**Task instructions**
Print the data exactly as written, but leave out each picture.

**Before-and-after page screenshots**
++++++++

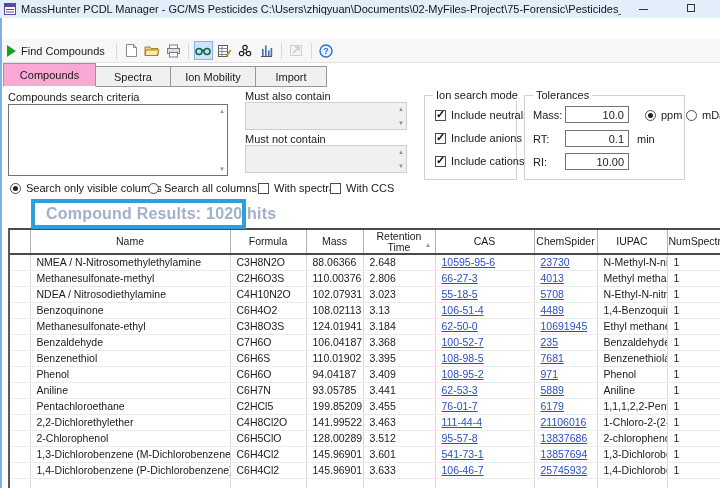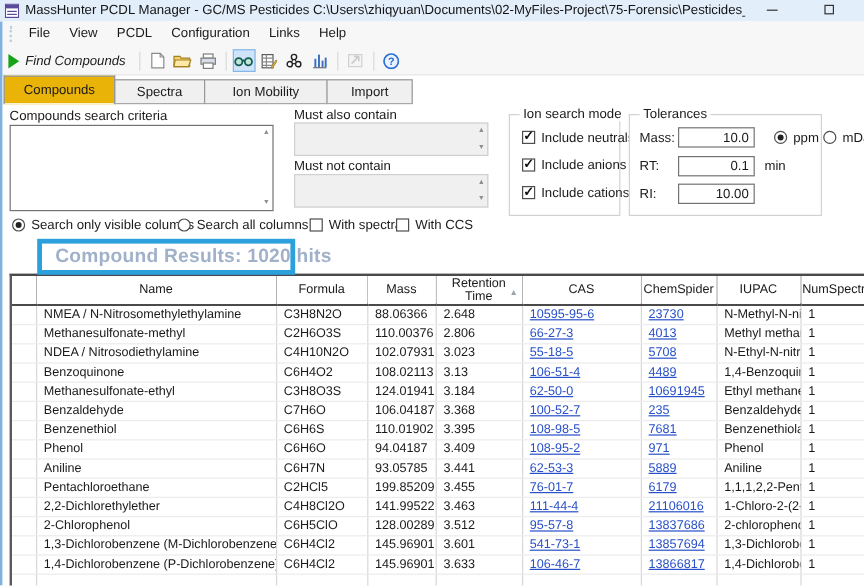"File" div.menubar { html: <div> <span>File</span> <span>View</span> <span>PCDL</span> <span>Configuration</span> <span>Links</span> <span>Help</span> </div> -> none }
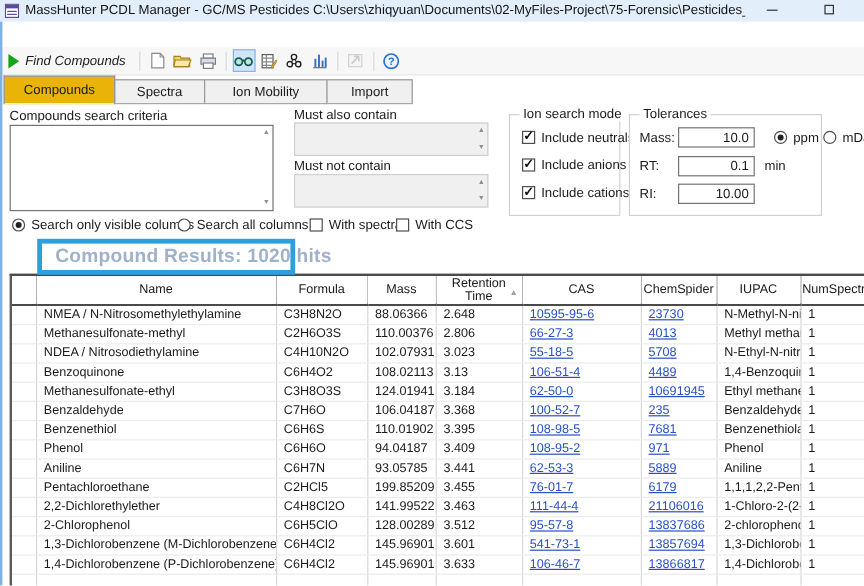"Find Compounds" .tb-label { font-style: italic -> none }
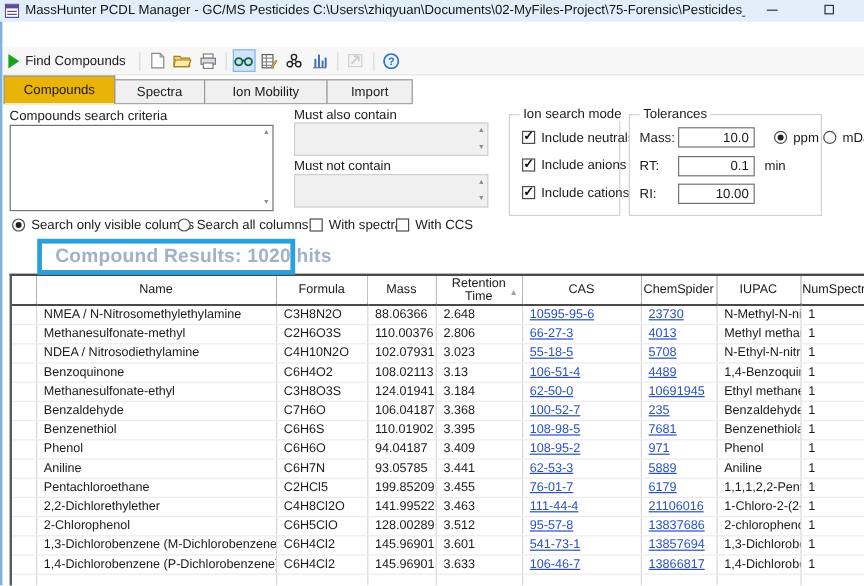"Compounds" .tab.active { background: #eab308 -> #f9a8d4 }
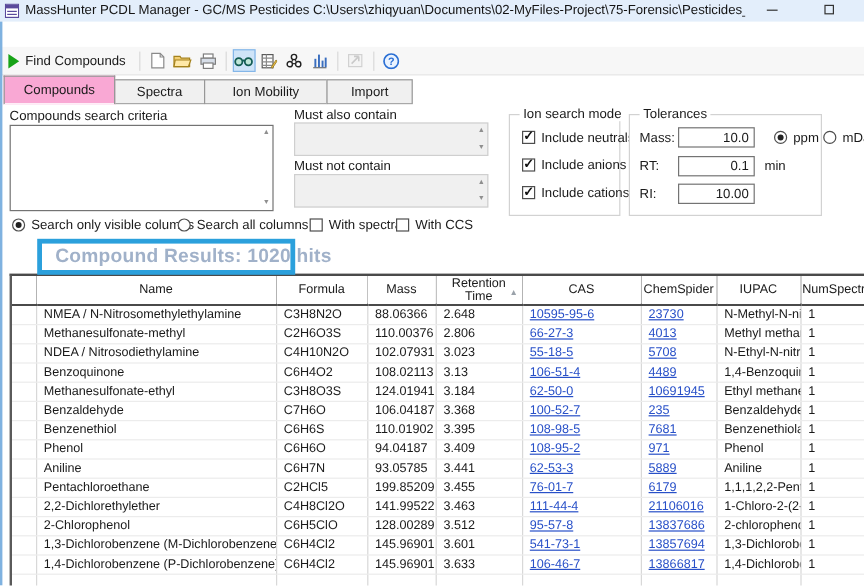"Ion Mobility" .tab-ionmob { width: 103px -> 86px }
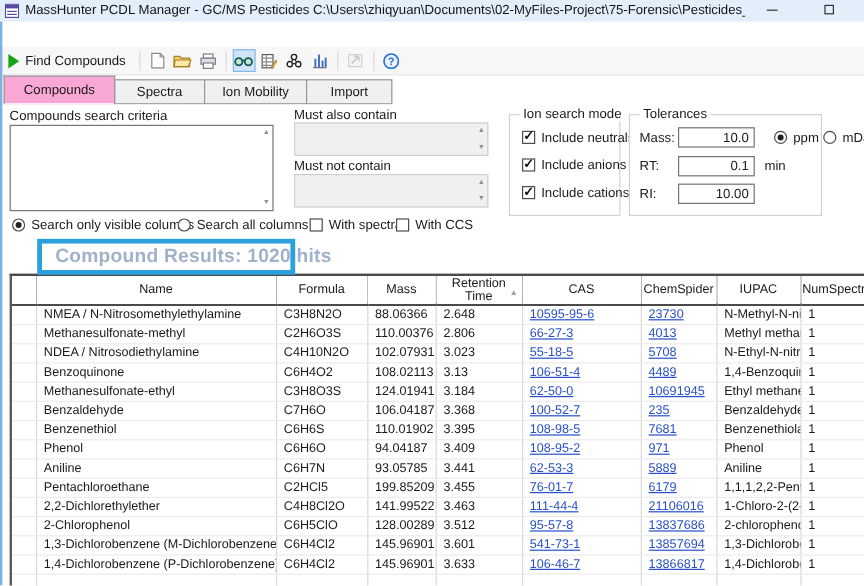"13866817" a { text: 13866817 -> 25745932 }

++++++++

**Written response**
"File" div.menubar { html: <div> <span>File</span> <span>View</span> <span>PCDL</span> <span>Configuration</span> <span>Links</span> <span>Help</span> </div> -> none }
"Find Compounds" .tb-label { font-style: italic -> none }
"Compounds" .tab.active { background: #eab308 -> #f9a8d4 }
"Ion Mobility" .tab-ionmob { width: 103px -> 86px }
"13866817" a { text: 13866817 -> 25745932 }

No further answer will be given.